Court Opinion

ID: 3323789
Source: CourtListenerOpinion
Date Created: 2016-07-05 17:41:23.752391+00
Date Added: 2024-06-11T15:00:41.537334
License: Public Domain

The salient facts, found by the commissioner, pertaining to the original claimant's trips abroad are: Beginning in 1910 he had, from time to time, acted as conductor for the tourist agency. When, in 1918, he entered into a contract with the respondent to become its minister it was understood that he was to have the privilege of going abroad for two months in summer, and that on his return he should deliver lectures on subjects relating to such trips, under the auspices of the respondent Church or with its permission. It appears to me that the commissioner was correct in the view attributed to him by the majority opinion, that the privilege accorded to the claimant of leaving his duties as minister for an extended period in summer and taking trips to foreign parts was "in the nature of a concession or gratuity and not a part of the contract of employment." I can see no justification for adding to the finding that these trips were taken in order to get material for lectures, or for holding that there was any contractual obligation by the claimant to the respondent to go abroad to secure such material or that, at any time during such trips, he was in the course of his employment as minister of the respondent Church. His situation appears to have been that of one enjoying a vacation from the duties of his employment, acting as tour conductor as a means of providing his traveling expenses and, like most clergymen who travel during the vacation season, later recounting his observations and experiences in public addresses. *Page 186 
The commissioner's finding as to the injury for which the majority direct compensation is that when the touring party was in Rome the claimant "left the party and went on a sight-seeing trip on his own account" and was injured while so occupied.

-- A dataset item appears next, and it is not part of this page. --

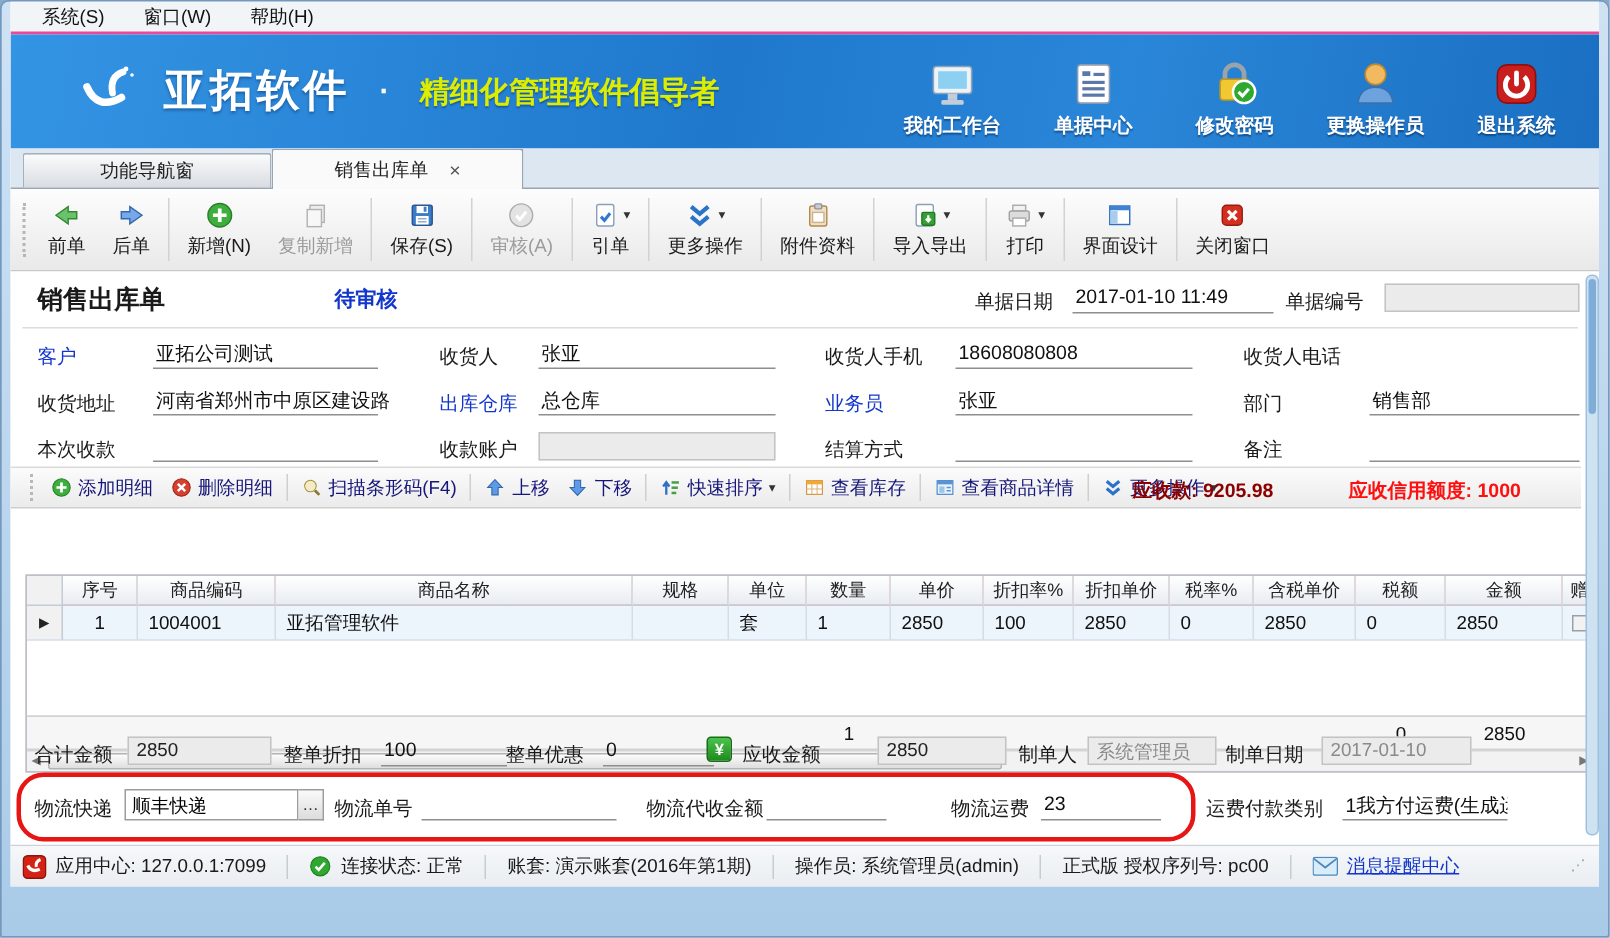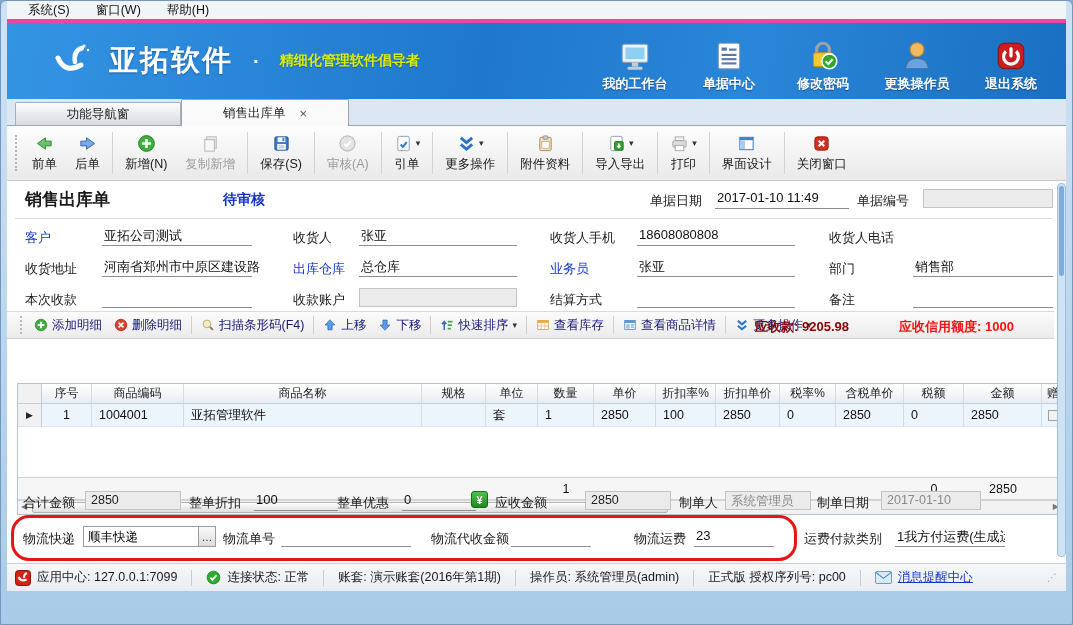"系统(S)" .menubar { border-bottom: 4px solid #ec4899 -> 2px solid #ec4899 }
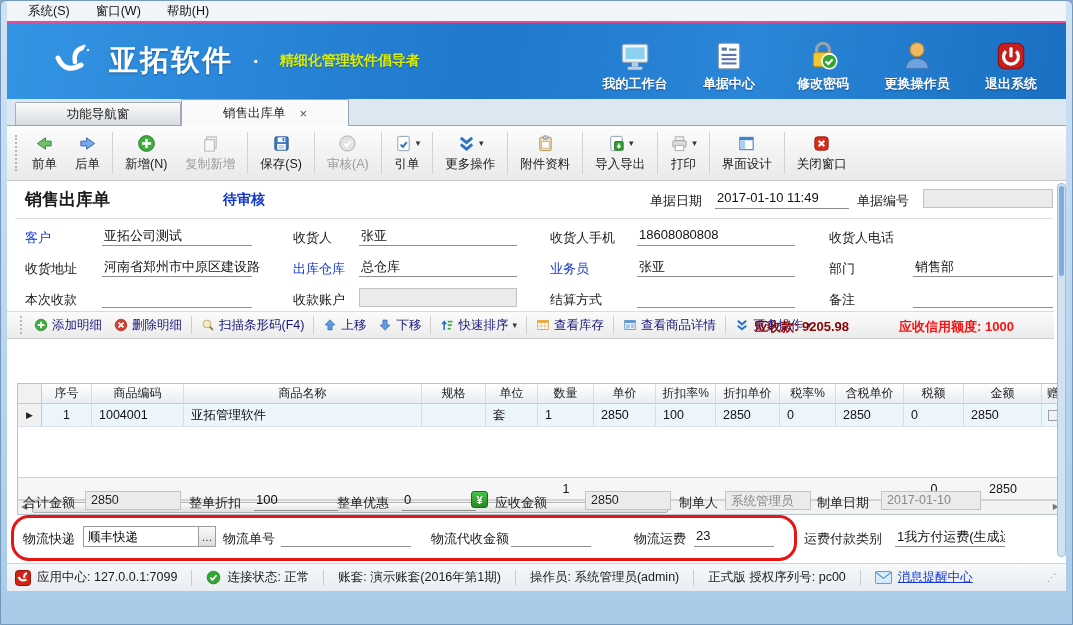"精细化管理软件倡导者" .tagline { font-size: 14px -> 20px }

Upon this finding, clearly, the injury could not be held to arise out of the claimant's employment with the respondent; this end is accomplished by adding thereto, "The object of this sight-seeing trip was to get material for the lectures." In my opinion, this fact is not admitted or undisputed within the rule (§ 11, Practice Book, p. 309) governing additions to a finding, and is inconsistent with the commissioner's finding that this particular excursion was on claimant's own account. I am also unable to regard as plausible the majority's supposition that the failure to make this addition at an earlier stage of the case was a "mere inadvertence." It was claimed in the motion to correct addressed to the commissioner, but was objected to, for reasons specified, in the respondent's reply to that motion; it was essential to the claimant's right to an award for the first injury, and it is fair to assume that it was correspondingly stressed whenever the claimed corrections were argued; yet the commissioner and two judges of the Superior Court refused to grant the correction.
The majority recognize that compensation cannot be granted for the second injury, on shipboard, because of lack of a finding as to what the claimant was doing at the time. I maintain that the finding as to the injury in Rome should stand as made by the commissioner; under this an award on award on account of the first injury is equally inadmissible.